HANOVER, New Hampshire (Reuters) - Republican front-runner Mitt Romney largely ignored his presidential rivals at a debate on Tuesday, casting himself as the candidate most suited to rescue the economy and lead the party back to the White House.
At an economic debate that featured harsh criticism of the federal government from his rivals, the former Massachusetts governor touted his real-world experience, defended corporate bailouts and rarely broke a sweat.
"I spent my entire career working in the private sector, starting businesses, helping turn around businesses," he said in the debate at Dartmouth College in New Hampshire. "I know how to make tough decisions."
The debate came hours after Romney, who leads the race in opinion polls, won the endorsement of popular New Jersey Governor Chris Christie in a sign the party's establishment was falling in line behind his candidacy.
Romney was one of eight candidates in the debate on economic issues.
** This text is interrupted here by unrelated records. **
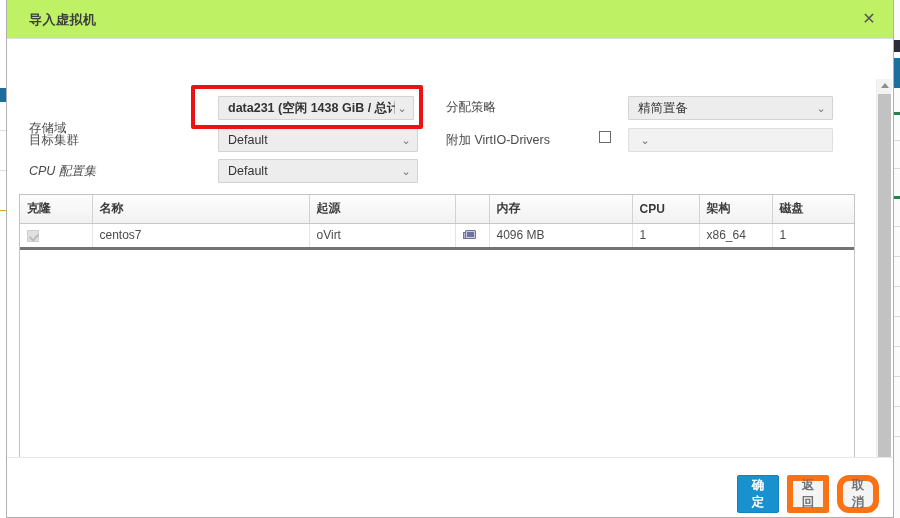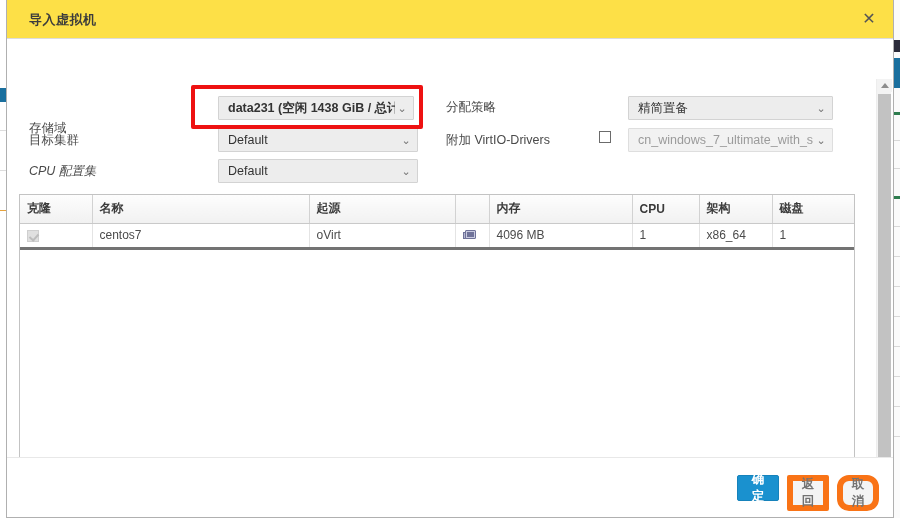"导入虚拟机" #titlebar { background: #fde047 -> #bef264 }
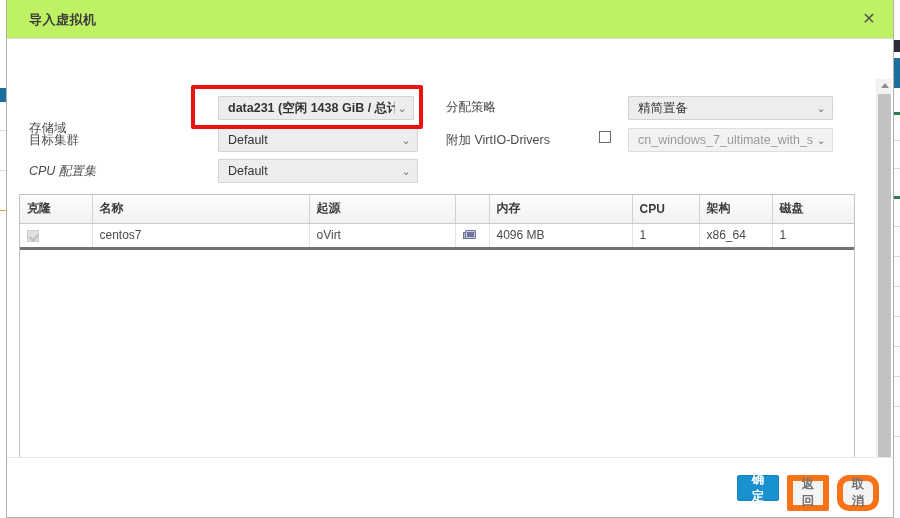"cn_windows_7_ultimate_with_s" span.sel-text { html: <span>cn_windows_7_ultimate_with_s</span> -> none }
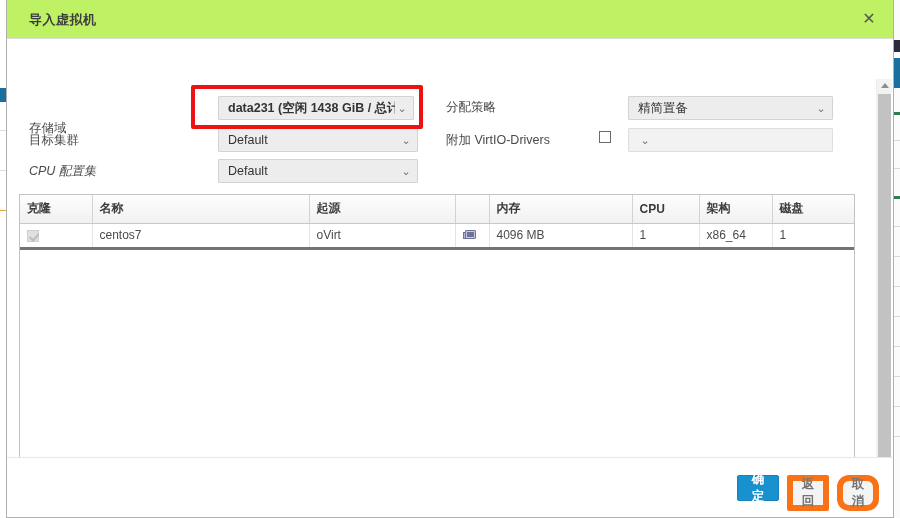"确定" .btn { height: 26px -> 38px }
But he rarely engaged with rivals like Texas Governor Rick Perry, and he reminded independents in moderate New Hampshire of his own success at working with Democrats.
Pressed about his past support for Wall Street bailouts, Romney presented them as a necessary but unfortunate task.
"Action had to be taken," he said of the 2008 bailouts. "Was it perfect? No. Was it well implemented? No, not particularly. Were there some institutions that should not have been bailed out? Absolutely."
Perry, whose faltering performance in recent debates had sent his campaign into a tailspin, was largely an afterthought and rarely won the spotlight during a mostly polite debate.
Several of the Republican candidates attacked the U.S. government and Federal Reserve Chairman Ben Bernanke for mismanaging the struggling economy.
"I think if you look at the problem with the economic meltdown, you can trace it right back to the federal government," U.S. Representative Michele Bachmann said.
"It was the federal government that demanded that banks and mortgage companies lower platinum level lending standards to new lows," she said. "It was the federal government that pushed the subprime loans."
Former U.S. House of Representatives Speaker Newt Gingrich pointed the finger at Bernanke and Treasury Secretary Tim Geithner.
"The first person to fire is Bernanke, who is a disastrous chairman of the Federal Reserve. The second person to fire is Geithner," he said.
Several candidates also turned their fire on surging candidate Herman Cain's "999" plan to scrap the federal tax code and replace it with a flat 9 percent tax on corporations, income and sales.
Critics said the tax would open up more opportunities for the federal government to start new revenue streams.
"We're not going to give the federal government ... a new pipeline, a 9 percent sales tax for consumers to get hammered by the federal government," former U.S. Senator Rick Santorum said. "How many people believe that we'll keep the income tax at 9 percent? Anybody?"
Cain, who has surged into the top tier in polls of the 2012 Republican race after a surprise win in a Florida straw poll last month, defended his tax plan as a solution to the federal deficit.
"9-9-9 is bold, and the American people want a bold solution, not just what's going to kick the can down the road," he said.
The debate, sponsored by Bloomberg News and the Washington Post, was the seventh in the Republican race for the White House and came three months before the first voting in the Republican race.
Perry led the field after entering the race in August but fell back in the pack after he was attacked by rivals last month for supporting cheaper in-state tuition for illegal immigrants and for ordering young girls be vaccinated for a sexually transmitted virus.
He had trouble getting involved in the debate after being the focus of attention last month.
"We have got to have a president who is willing to stand up and to clearly pull back those regulations that are strangling the American entrepreneurship that's out there," Perry said, rejecting charges from Romney about failing to produce an economic plan.
"Mitt has had six years to be working on a plan. I have been in this for about eight weeks," said Perry, who will release his economic plan on Friday.
Romney said he would label China a currency manipulator and pursue them for stealing intellectual property, but Republican Jon Huntsman, the former ambassador to China, warned of a trade war.
"If you start slapping penalties on them based on countervailing duties, you are going to get the same thing in return," said Huntsman, who has staked his campaign on a strong showing in New Hampshire but has struggled to make up ground there.
"And then you're going to find yourself in a trade war very, very quickly," he said.